Died in the Wool
- First UK edition
- Author: Ngaio Marsh
- Language: English
- Series: Roderick Alleyn
- Genre: Detective fiction
- Publisher: Collins Crime Club (UK) Little, Brown (US)
- Publication date: 1945
- Preceded by: Colour Scheme
- Followed by: Final Curtain

= Died in the Wool =

1945 detective novel by Ngaio Marsh

Died in the Wool is a detective novel by Ngaio Marsh; it is the thirteenth novel to feature Roderick Alleyn, and was first published in 1945. The novel is set in New Zealand, and involves death on a sheep farm.

==Synopsis==
The novel concerns the murder of a New Zealand parliamentarian on a remote sheep farm on the Canterbury Region of the South Island of New Zealand, said to be located in Mackenzie country near Aoraki / Mount Cook. Mount Cook is referred to as the "Cloud-Piercer", the highest in a series of several peaks surrounding the high plateau where most of the action occurs). Like the previous novel in the series (Colour Scheme) the story takes place during World War II when Alleyn is doing counter-espionage work.
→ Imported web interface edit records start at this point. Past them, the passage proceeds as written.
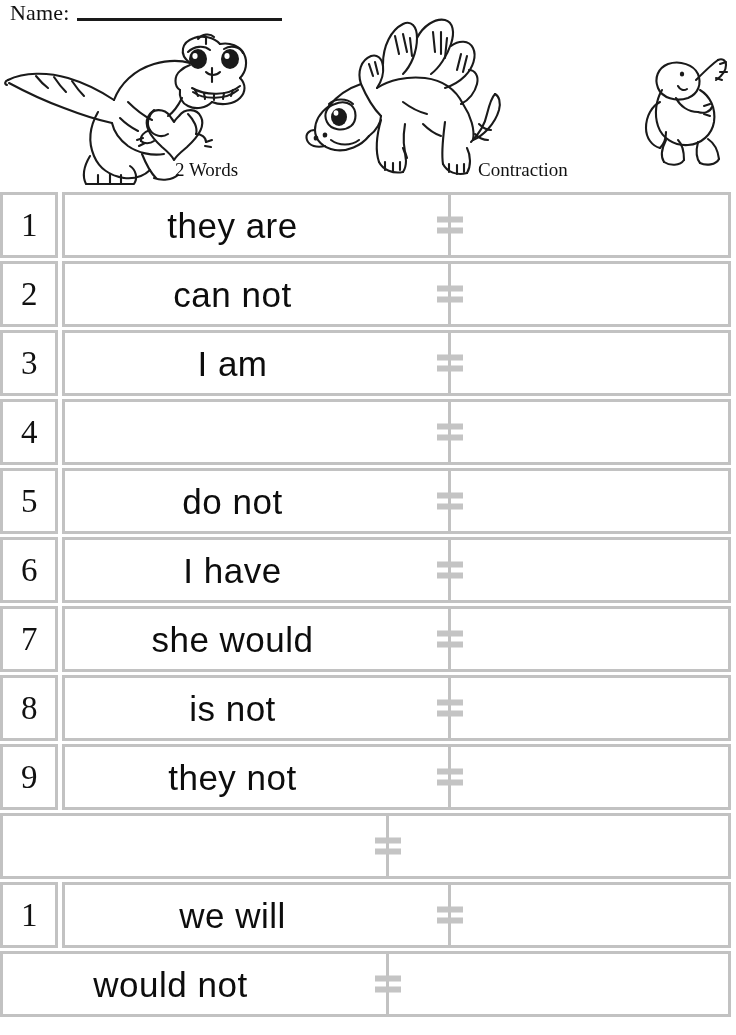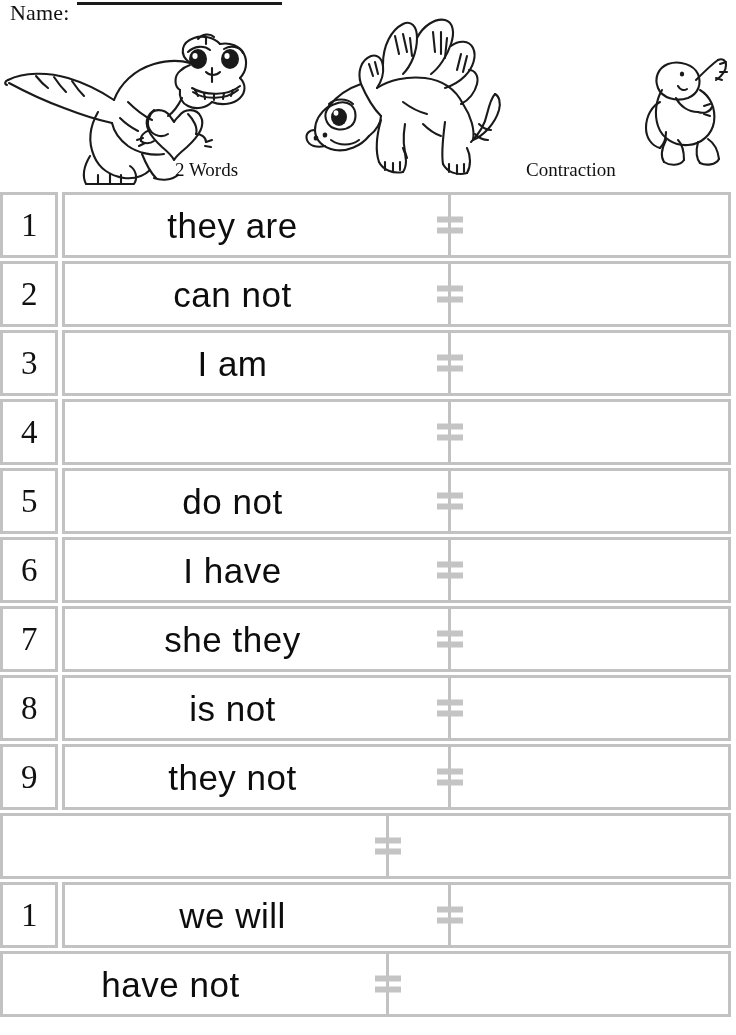--- a/index.html
+++ b/index.html
@@ -21,7 +21,7 @@
     left: 10px;
     top: 2px;
     display: flex;
-    align-items: flex-start;
+    align-items: flex-end;
     z-index: 5;
   }
   .name-label {

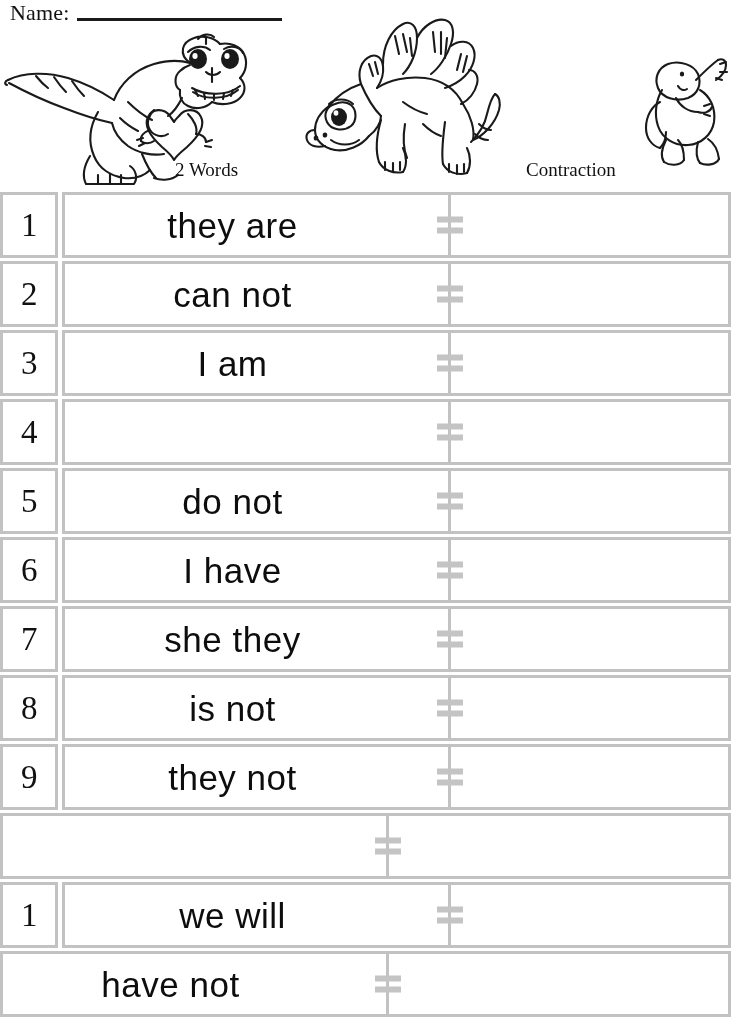--- a/index.html
+++ b/index.html
@@ -65,7 +65,7 @@
     white-space: nowrap;
   }
   .col-head-words  { left: 175px; top: 160px; }
-  .col-head-contra { left: 478px; top: 160px; margin-left: 48px; }
+  .col-head-contra { left: 478px; top: 160px; }
 
   
   .sheet-table {

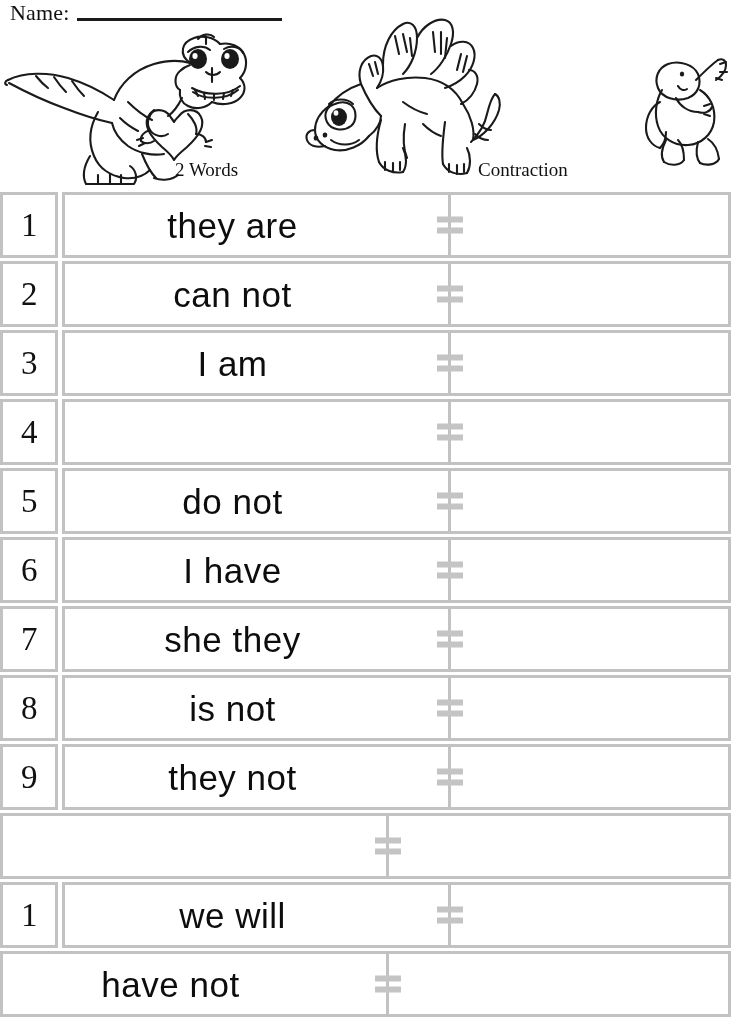--- a/index.html
+++ b/index.html
@@ -450,7 +450,7 @@
       </div>
       <div class="pair-cell">
         <div class="words-area">
-          <span class="words-text">she they</span>
+          <span class="words-text">she would</span>
         </div>
         <div class="col-divider"></div>
         <div class="equals-mark" title="=">

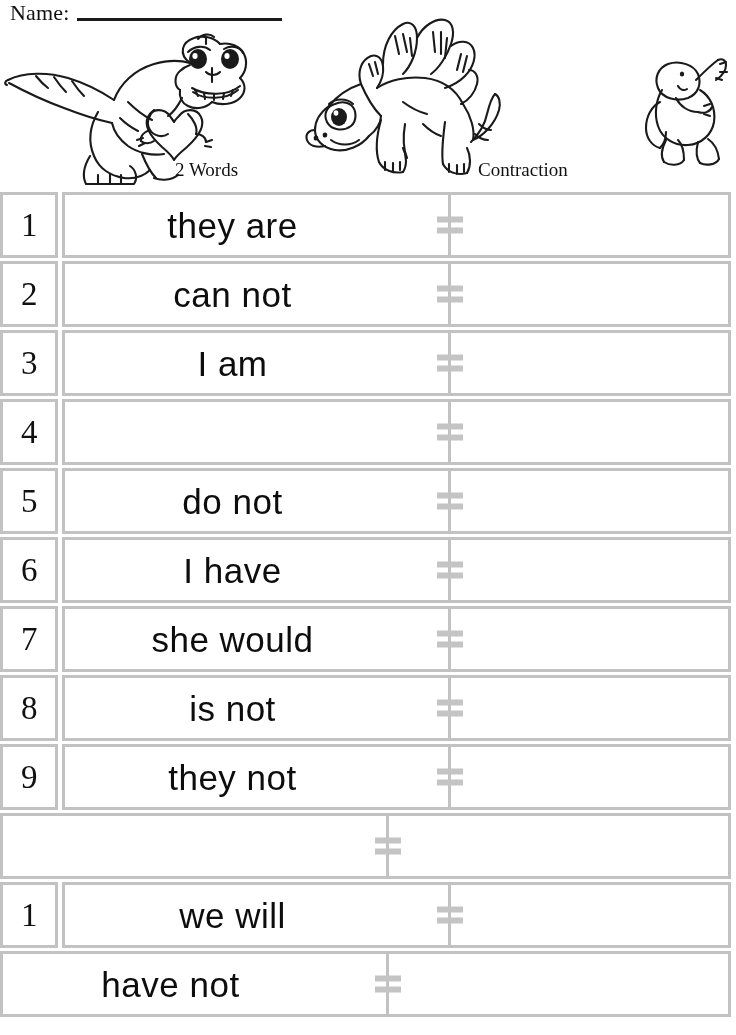--- a/index.html
+++ b/index.html
@@ -521,7 +521,7 @@
     <div class="sheet-row">
       <div class="pair-cell">
         <div class="words-area">
-          <span class="words-text">have not</span>
+          <span class="words-text">would not</span>
         </div>
         <div class="col-divider"></div>
         <div class="equals-mark" title="=">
The format of the book is somewhat unusual, in that Alleyn does not arrive at the scene of the murder until fifteen months after it has taken place, and much of his detecting is founded upon stories told him by the chief witnesses in the case.

== Television adaptation ==
Died in the Wool was one of four Alleyn novels adapted for South Pacific Television in 1977. Alleyn was played by George Baker.